Bir çevre bakanı bana bir keresinde “Biz çevre bakanlığıyız, bu yüzden siyasetle işimiz yoktur” demişti. O an anlamıştım ki, bakanlığı ciddi hiçbir görevi yerine getiremeyecekti. Çünkü bakanlık, görevi tüm çevre ve iklim konularıyla ilgili uluslararası ve ikili müzakereleri yönetmenin yanı sıra çevreyi koruyan mevzuat ve yasalar geliştirmek, tüm bakanlıkların çalışmalarına çevre meselelerini entegre etmek, bütçelerde yeterli bir finansman payı ayrılması için baskı yapmak, hükümetin geri kalan üyelerini taleplerine ikna etmek ve yasa tasarılarının meclisten geçirilmesini sağlamak olan siyasi bir oluşumdur. Tüm bunlar, en üst düzeyde siyasi bir yönetim gerektirir.

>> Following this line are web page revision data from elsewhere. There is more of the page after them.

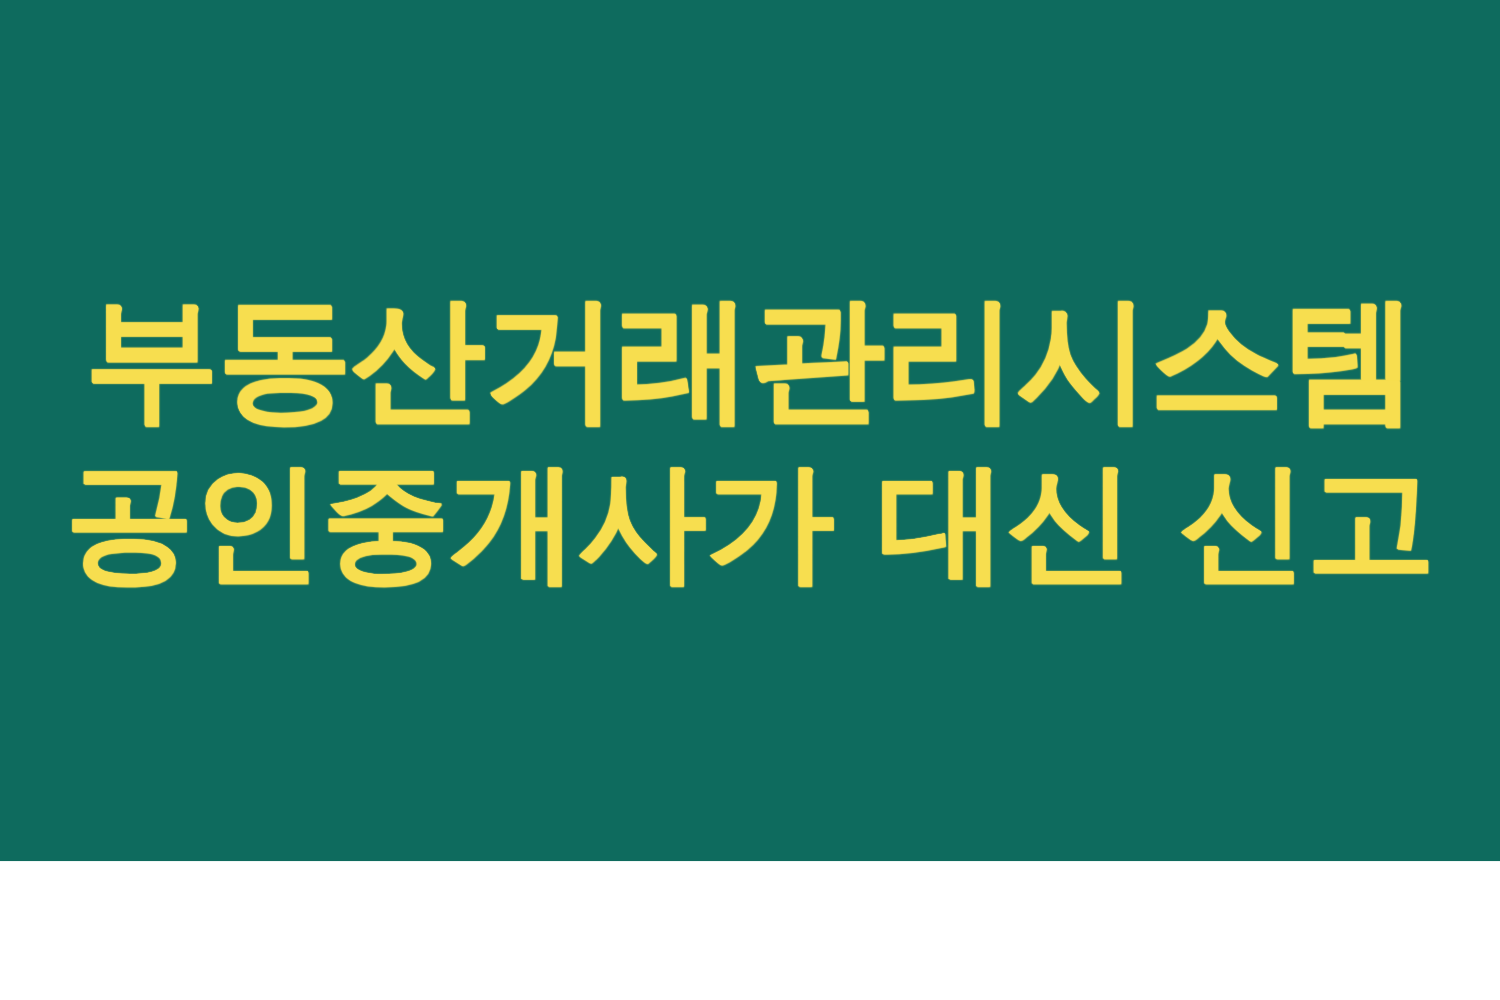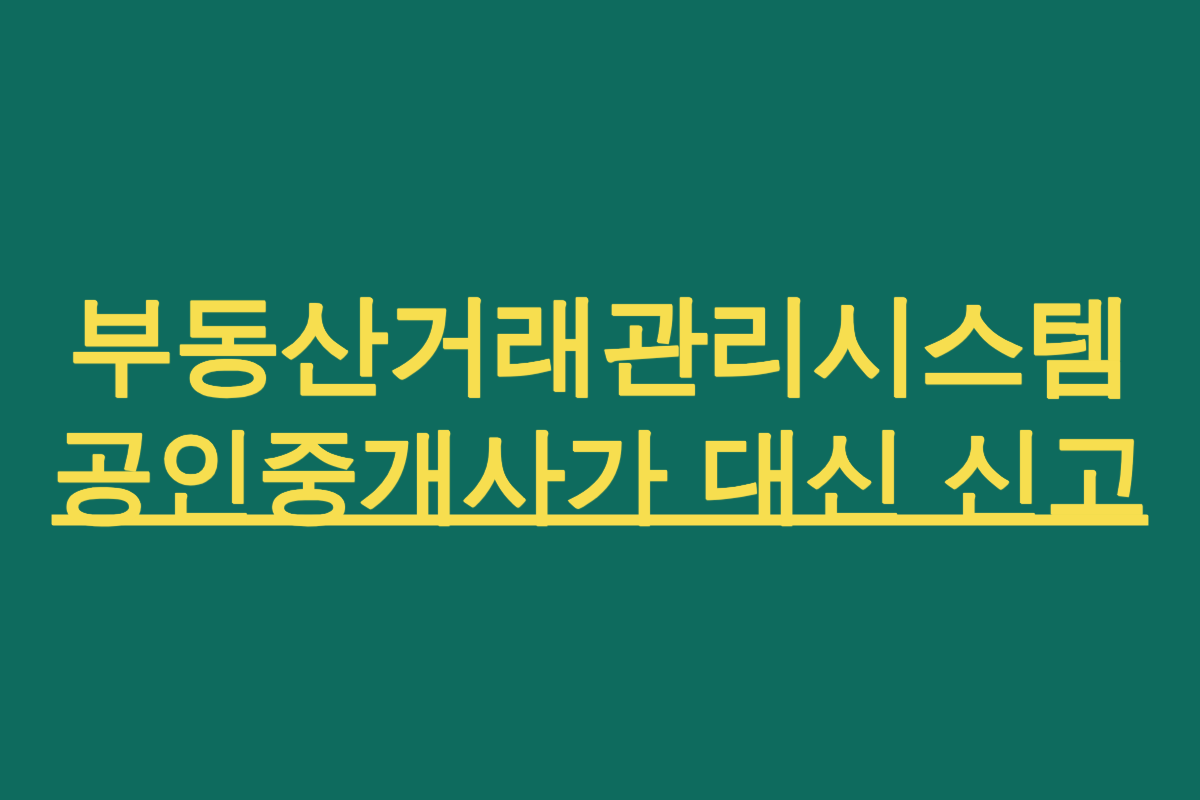--- a/index.html
+++ b/index.html
@@ -61,7 +61,7 @@
 </head>
 <body>
 
-<div id="thumbnail-card" style="width: 1200px; height: 800px;">
+<div id="thumbnail-card" style="width: 1200px; height: 689px;">
 
   <div id="background-plate" style="background: rgb(14, 107, 94);"></div>
 

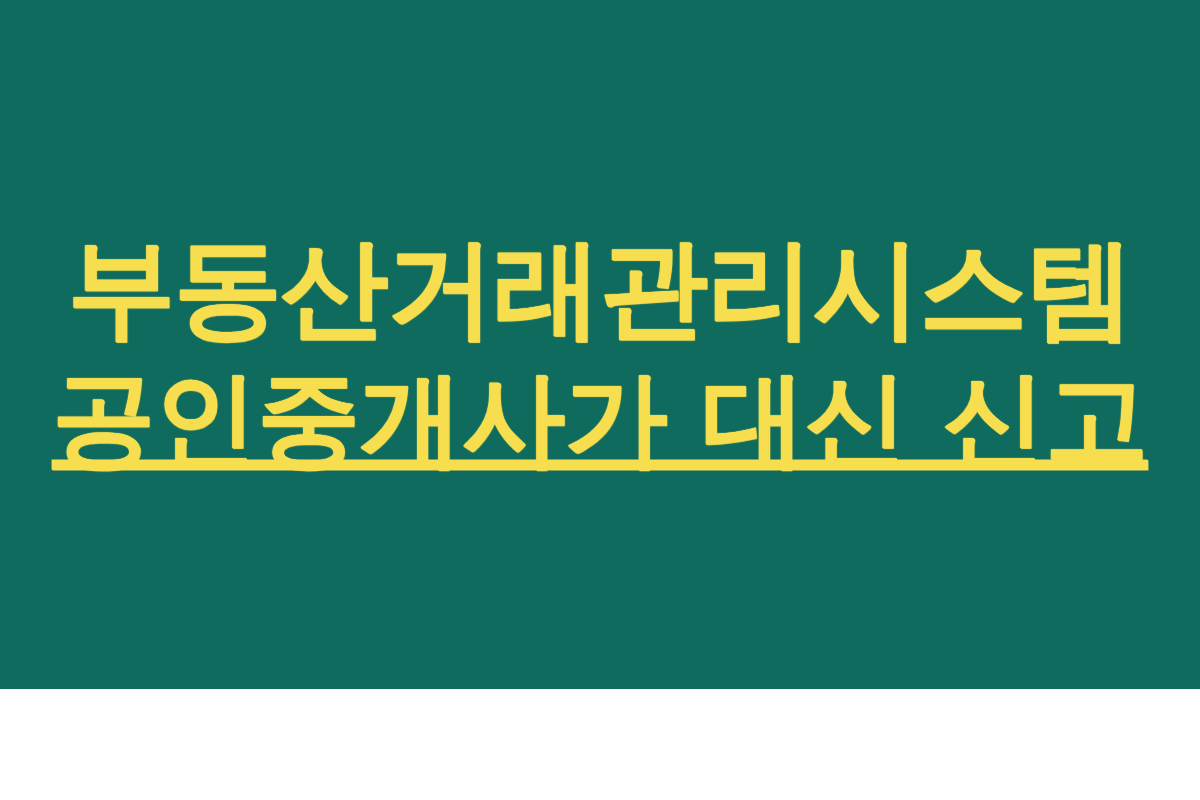--- a/index.html
+++ b/index.html
@@ -55,7 +55,7 @@
 
   
   #headline-line-1 { letter-spacing: -1.5px; }
-  #headline-line-2 { letter-spacing: -0.5px; text-decoration: underline; }
+  #headline-line-2 { letter-spacing: -0.5px; }
   #headline-line-3 { letter-spacing:  0px;   }
 </style>
 </head>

Bakanın yorumu bana, sanki siyaset ayıp bir işmiş ya da sadece sınıflandırma hakkını tekeline alanlarla anlaşan seçilmiş bir azınlığın hakkıymış gibi bazılarının hoşlanmadıkları bir tutuma giren herkese karşı çirkin bir suçlama şeklinde ‘siyasallaşma’ yaftasını yapıştırmasını hatırlattı. Halbuki, doğru anlamda siyaset, genel ulusal çıkarları gerçekleştirme sanatı olmalıdır. İnsanların temel haklarını, hukukun ve kamu düzeninin herhangi bir otoritenin üstünde olmasını ve çevre ile ilgili olanlar da dahil olmak üzere önemli ulusal kararları alma sürecine katılmayı talep etmesi doğal bir siyasi uygulama ve kazanılmış bir haktır.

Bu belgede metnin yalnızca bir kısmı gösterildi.